The MPCA is beginning work to implement a new groundbreaking law to remedy Minnesotans’ disproportionate exposure to pollutants. The law defines environmental justice areas and requires the MPCA to conduct a rulemaking process to address the cumulative impacts of pollution during permitting processes.

For many neighborhoods and communities in Minnesota, decades-old permitting and zoning decisions by local, state, and federal governments have resulted in heavily polluting industrial and manufacturing facilities located near homes, schools, and parks.

As part of the law, the Legislature requires the MPCA to develop criteria for requiring a cumulative impact analysis and its content, define a substantial adverse environmental and health impact, establish the structure of a community benefits agreement and process, and ensure permit applicants have access to social and environmental factors, including elevated rates of disease, poor access to health insurance and medical care, and food insecurity.

These criteria, standards, agreements, and processes will be developed through the state’s thorough and lengthy rulemaking process.

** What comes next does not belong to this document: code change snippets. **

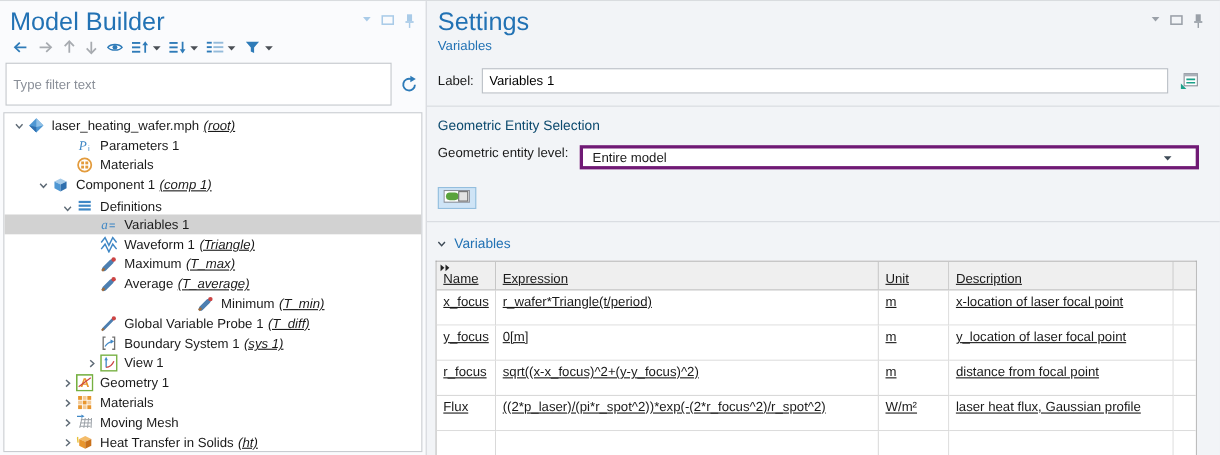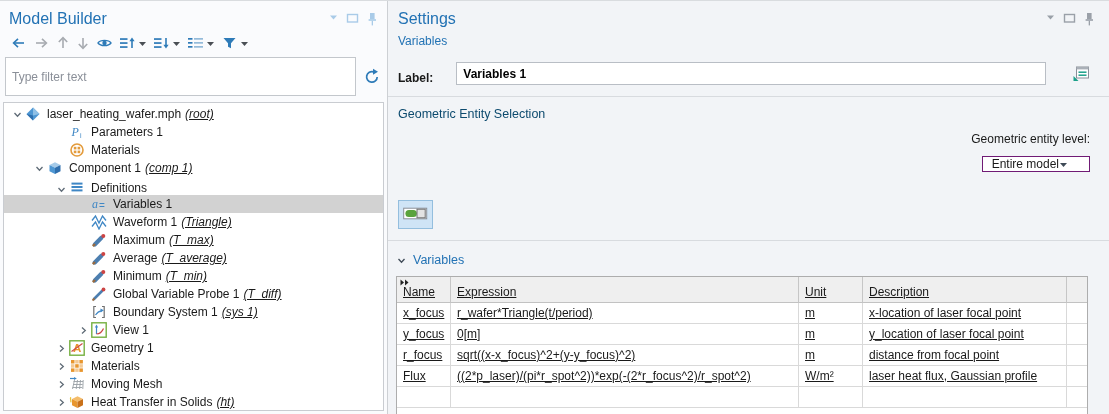--- a/index.html
+++ b/index.html
@@ -18,7 +18,7 @@
     padding:0 3px 3px 3px;
   }
   .panel-head { display:flex; justify-content:space-between; align-items:flex-start; padding:6px 6px 0 6px; }
-  .panel-title { font-size:16px; font-weight:400; color:#2272b4; line-height:24px; }
+  .panel-title { font-size:23px; font-weight:400; color:#2272b4; line-height:24px; }
   .win-icons { display:flex; gap:7px; margin-top:5px; }
   .win-icons.blue { color:#a9cbe8; }
   .win-icons.gray { color:#9aa0a8; }

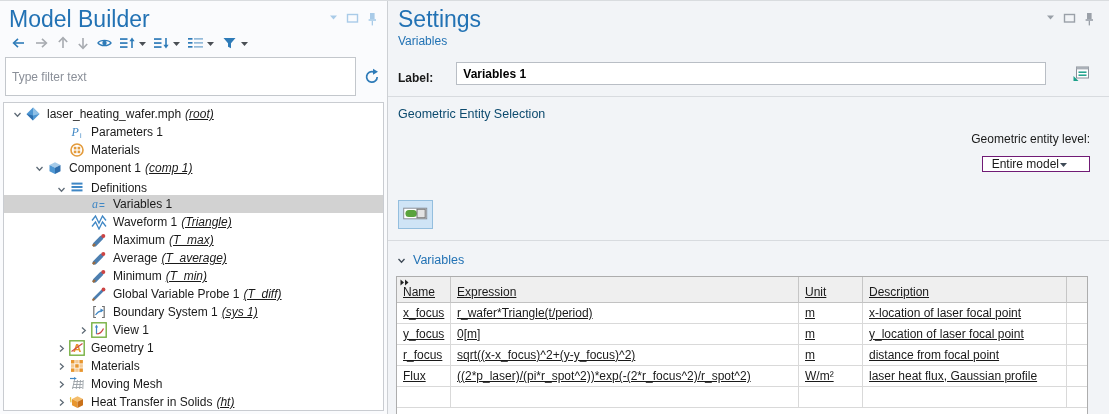--- a/index.html
+++ b/index.html
@@ -50,7 +50,7 @@
   .settings-panel .panel-head { padding:6px 14px 0 10px; }
   .s-sub { color:#2272b4; font-size:12px; margin:3px 0 0 10px; }
 
-  .label-row { display:flex; align-items:flex-end; margin:13px 16px 0 10px; gap:23px;font-weight:bold; }
+  .label-row { display:flex; align-items:center; margin:13px 16px 0 10px; gap:7px; }
   .fld-label { color:#1a1a1a; }
   .text-input { flex:1; height:23px; border:1px solid #b9bec5; padding:0 6px; font:inherit; background:#fff; outline:none; }
   .icon-btn { width:24px; height:24px; display:inline-flex; align-items:center; justify-content:center; }

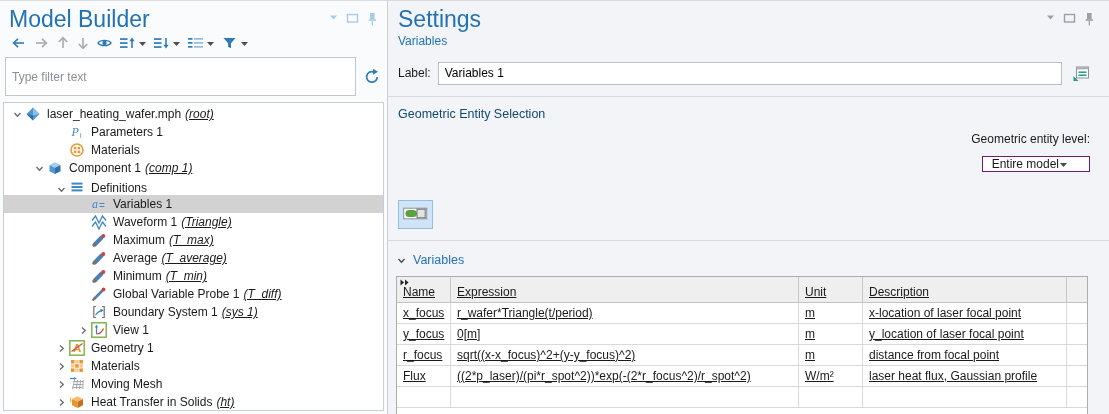--- a/index.html
+++ b/index.html
@@ -58,7 +58,7 @@
   .sep { border:none; border-top:1px solid #d8dbdf; margin:11px 0 0 0; height:0; }
 
   .section-heading { color:#0c4a6e; font-size:12.5px; padding:10px 10px 0 10px; }
-  .field-row { display:flex; align-items:flex-end; margin:11px 19px 16px 10px; gap:10px;flex-direction:column; }
+  .field-row { display:flex; align-items:flex-start; margin:11px 19px 4px 10px; gap:10px; }
   .combo { flex:1; height:22px; background:#fff; border:1px solid #701a75; display:flex; align-items:center; justify-content:space-between; padding:0 21px 0 9px; }
   .combo-chev { color:#3e4a56; display:inline-flex; }
 

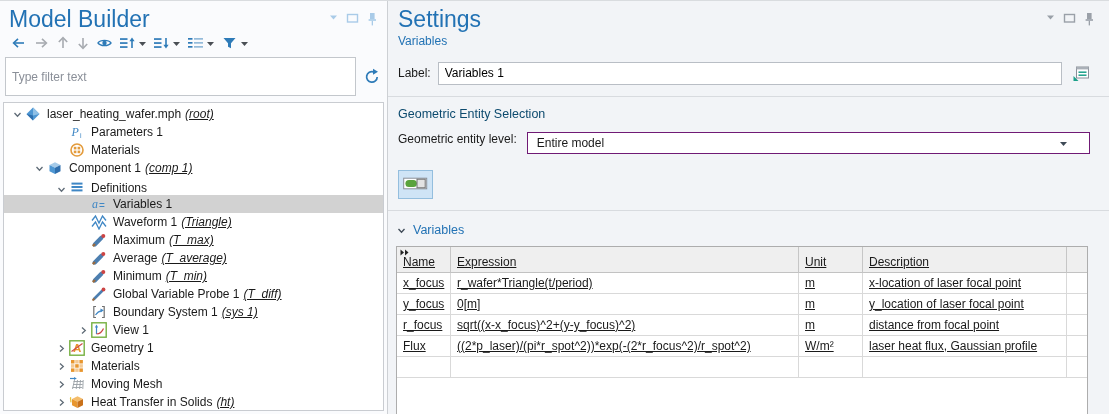--- a/index.html
+++ b/index.html
@@ -59,7 +59,7 @@
 
   .section-heading { color:#0c4a6e; font-size:12.5px; padding:10px 10px 0 10px; }
   .field-row { display:flex; align-items:flex-start; margin:11px 19px 4px 10px; gap:10px; }
-  .combo { flex:1; height:22px; background:#fff; border:1px solid #701a75; display:flex; align-items:center; justify-content:space-between; padding:0 21px 0 9px; }
+  .combo { flex:1; height:22px; background:#fff; border:3px solid #701a75; display:flex; align-items:center; justify-content:space-between; padding:0 21px 0 9px; }
   .combo-chev { color:#3e4a56; display:inline-flex; }
 
   .toggle-btn { width:35px; height:29px; margin:12px 0 0 10px; background:#cfe4f6; border:1px solid #94bede; display:flex; align-items:center; justify-content:center; }

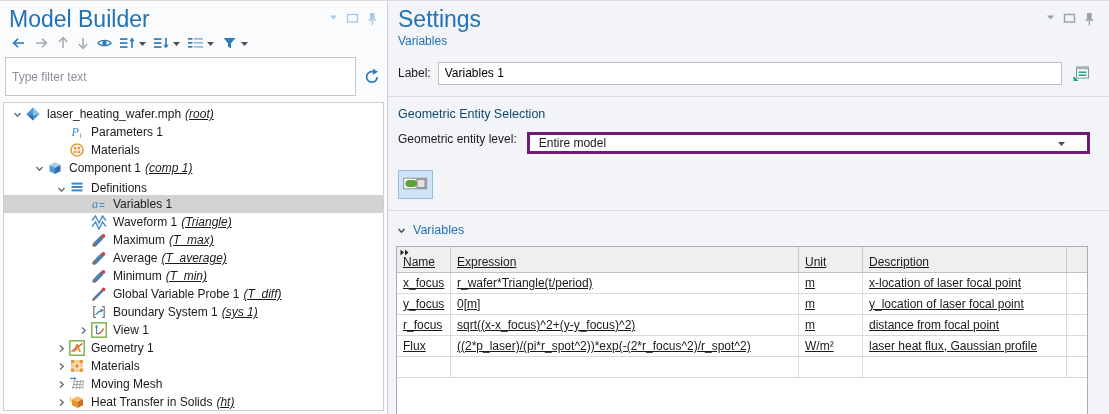--- a/index.html
+++ b/index.html
@@ -340,7 +340,7 @@
           <span class="t-label">Average</span>
           <span class="t-tag">(T_average)</span>
         </div>
-        <div class="tree-row" style="padding-left: 72px;">
+        <div class="tree-row" style="padding-left: 72px; justify-content: center;">
           <span class="expander"></span>
           <span class="t-icon">
             <svg width="16" height="16" viewBox="0 0 16 16" xmlns="http://www.w3.org/2000/svg">

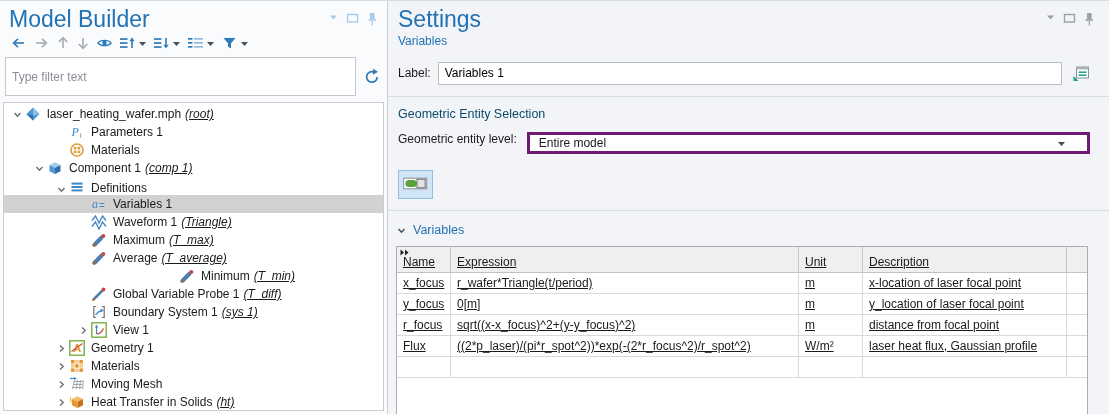--- a/index.html
+++ b/index.html
@@ -69,7 +69,7 @@
 
   .var-table { margin:9px 0 0 8px; width:692px; flex:1; background:#fff; border:1px solid #adadad; border-bottom:none; }
   .vt-row { display:grid; grid-template-columns:54px 348px 64px 204px 1fr;text-decoration:underline; }
-  .vt-cell { padding:0 6px; height:21px; line-height:20px; border-right:1px solid #d9d9d9; border-bottom:1px solid #d9d9d9; overflow:hidden; white-space:nowrap; background:#fff; }
+  .vt-cell { padding:0 6px; height:32px; line-height:20px; border-right:1px solid #d9d9d9; border-bottom:1px solid #d9d9d9; overflow:hidden; white-space:nowrap; background:#fff; }
   .vt-cell:last-child { border-right:none; }
   .vt-hcell { height:26px; background:#efefef; border-right:1px solid #c6c6c6; border-bottom:1px solid #c2c2c2; display:flex; align-items:flex-end; padding-bottom:3px; position:relative; line-height:14px; }
   .vt-hcell .corner { position:absolute; top:2px; left:3px; display:inline-flex; }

Procedural rulemaking documents

July 2023

Newly defined environmental justice areas

For the first time, the Legislature defined an environmental justice area in Minnesota law. These areas are the focal points for developing Minnesota’s cumulative impact analysis criteria and processes for some air permit decisions. An environmental justice area is one or more census tracts — small, permanent subdivisions of a county or city — meeting any of the following criteria:

  • 40% or more of the population is nonwhite.
  • 35% or more of the households have an income at or below 200% of poverty ($60,000 for a family of four).
  • 40% or more of the population over the age of five has limited English proficiency.
  • Located within Indian Country.

The MPCA must use these criteria for the cumulative impact rulemaking, which only impact the Twin Cities seven-county metro area and the cities of Duluth and Rochester. The MPCA has developed maps for the Twin Cities metro, Duluth and Rochester that show environmental justice areas and one-mile buffer zones.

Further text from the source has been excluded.